(Extracted material begins)

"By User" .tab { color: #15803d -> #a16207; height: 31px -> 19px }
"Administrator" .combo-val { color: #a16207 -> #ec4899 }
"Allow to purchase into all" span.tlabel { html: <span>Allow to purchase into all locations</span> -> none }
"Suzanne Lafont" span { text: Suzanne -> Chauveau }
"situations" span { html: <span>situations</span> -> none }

(Extracted material ends)
(Extracted material begins)

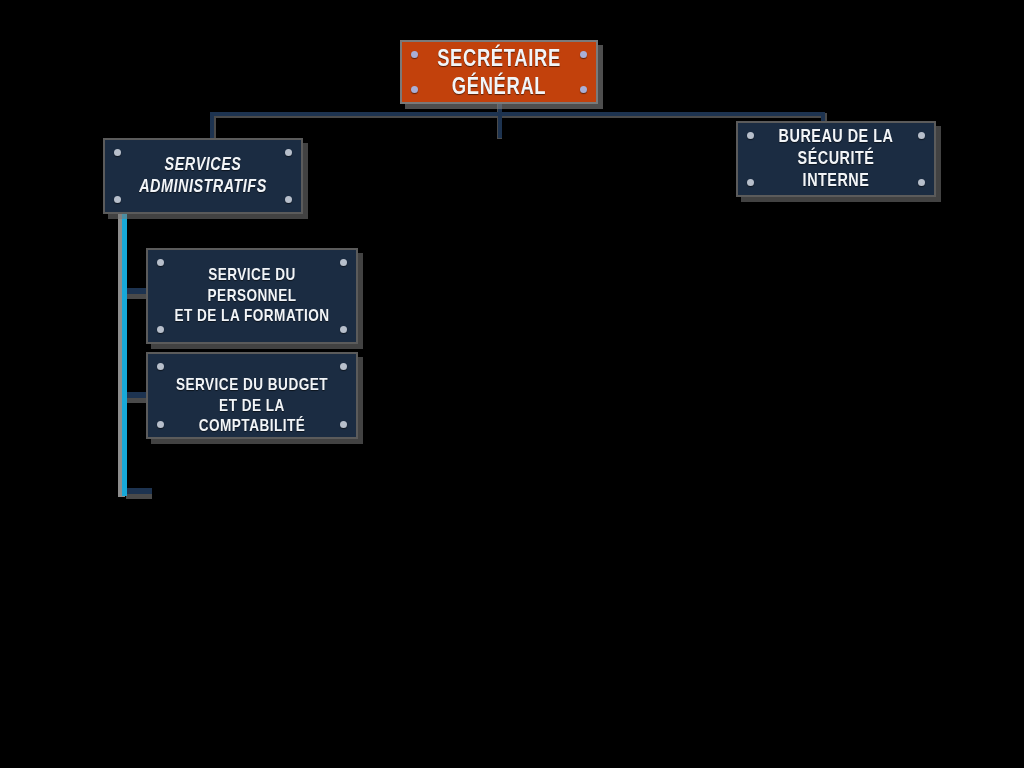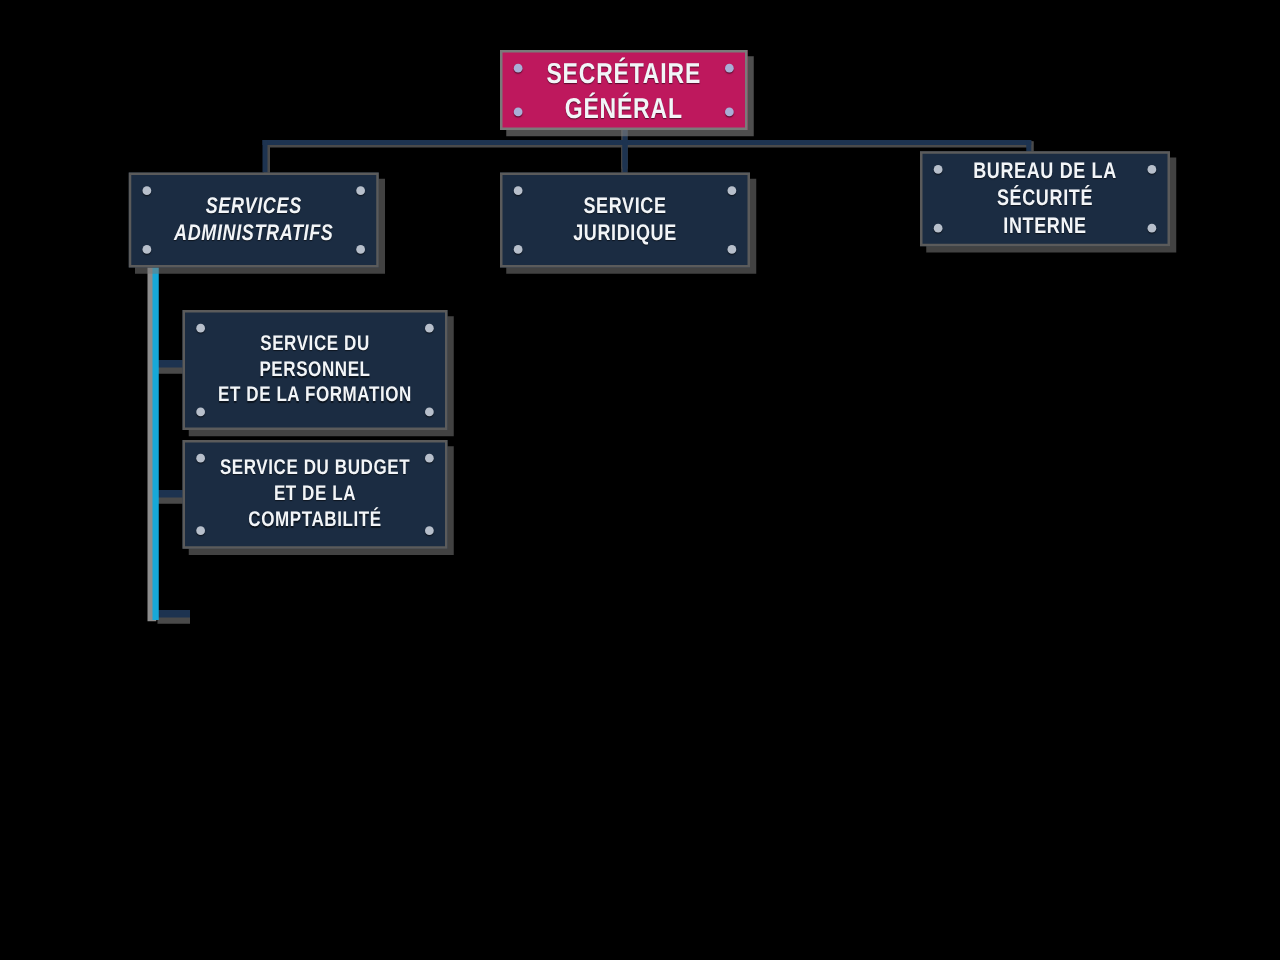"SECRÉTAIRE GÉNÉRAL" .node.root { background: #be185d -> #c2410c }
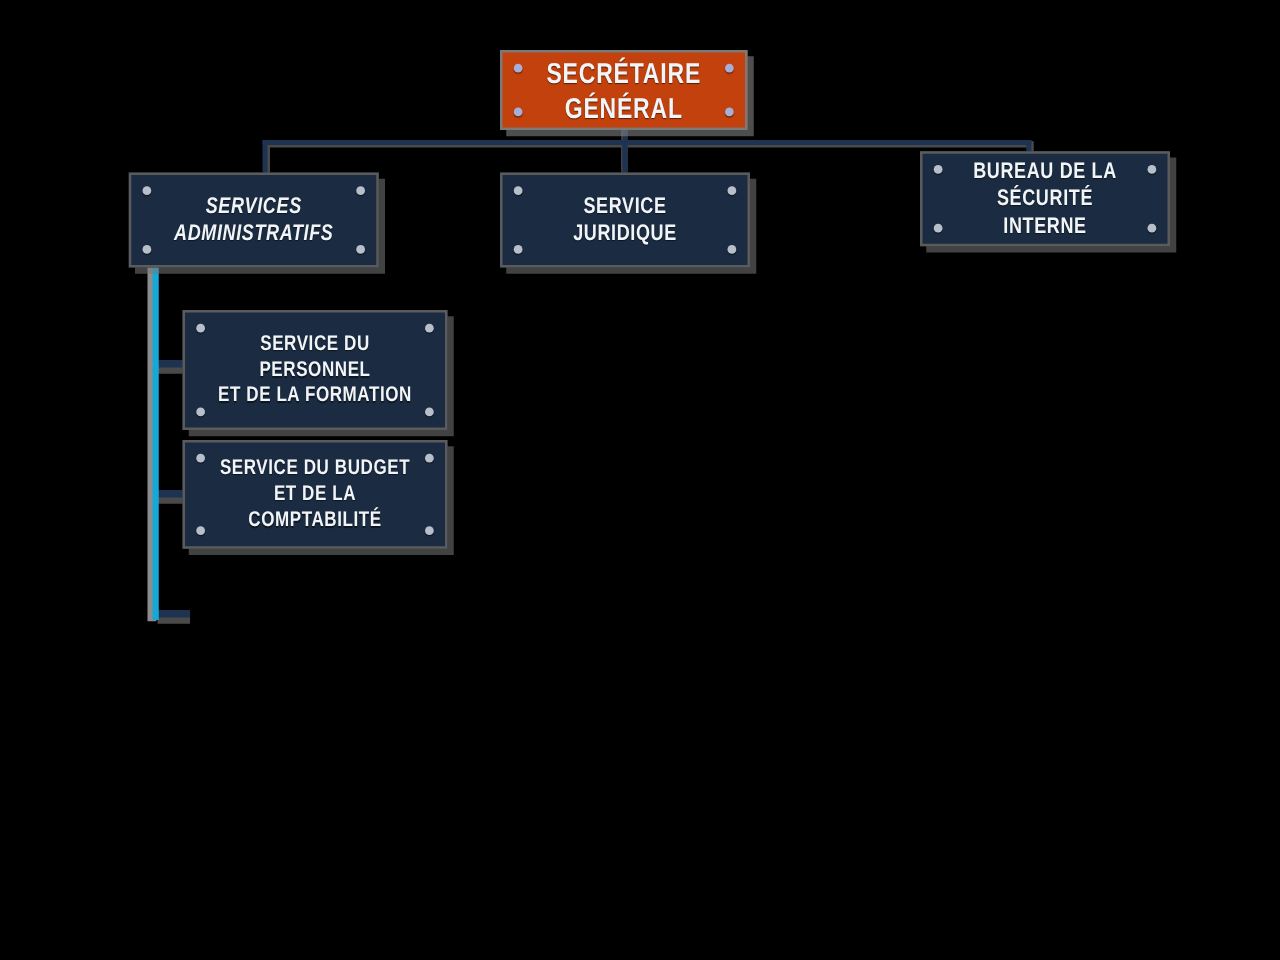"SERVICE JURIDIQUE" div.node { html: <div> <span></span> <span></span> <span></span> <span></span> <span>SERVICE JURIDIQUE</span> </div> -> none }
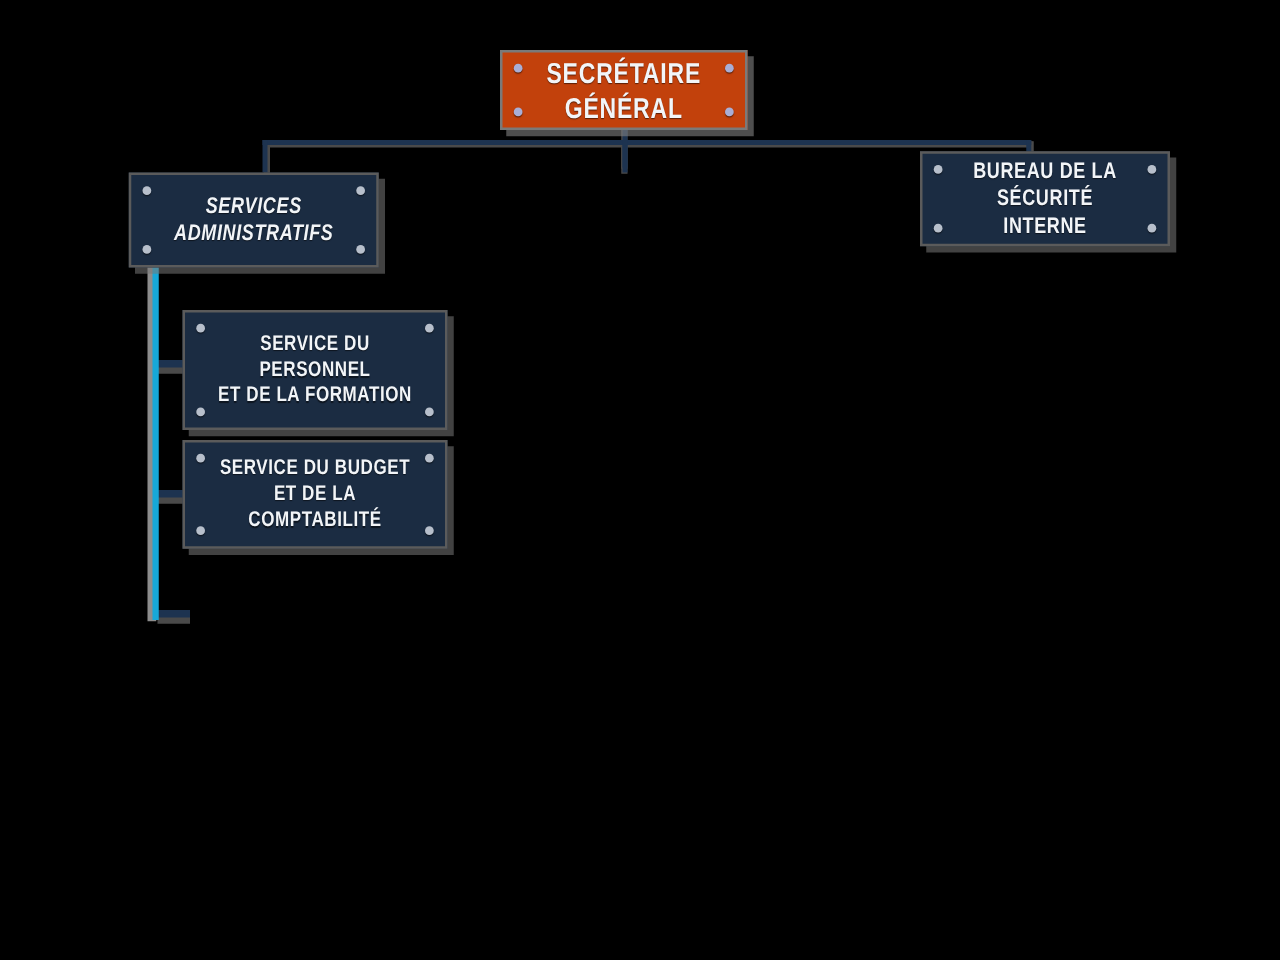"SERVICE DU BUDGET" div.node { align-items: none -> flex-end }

(Extracted material ends)

**Task directions**
Scan the data above. Return every line with "color" in it.

**Answer for the task**
"By User" .tab { color: #15803d -> #a16207; height: 31px -> 19px }
"Administrator" .combo-val { color: #a16207 -> #ec4899 }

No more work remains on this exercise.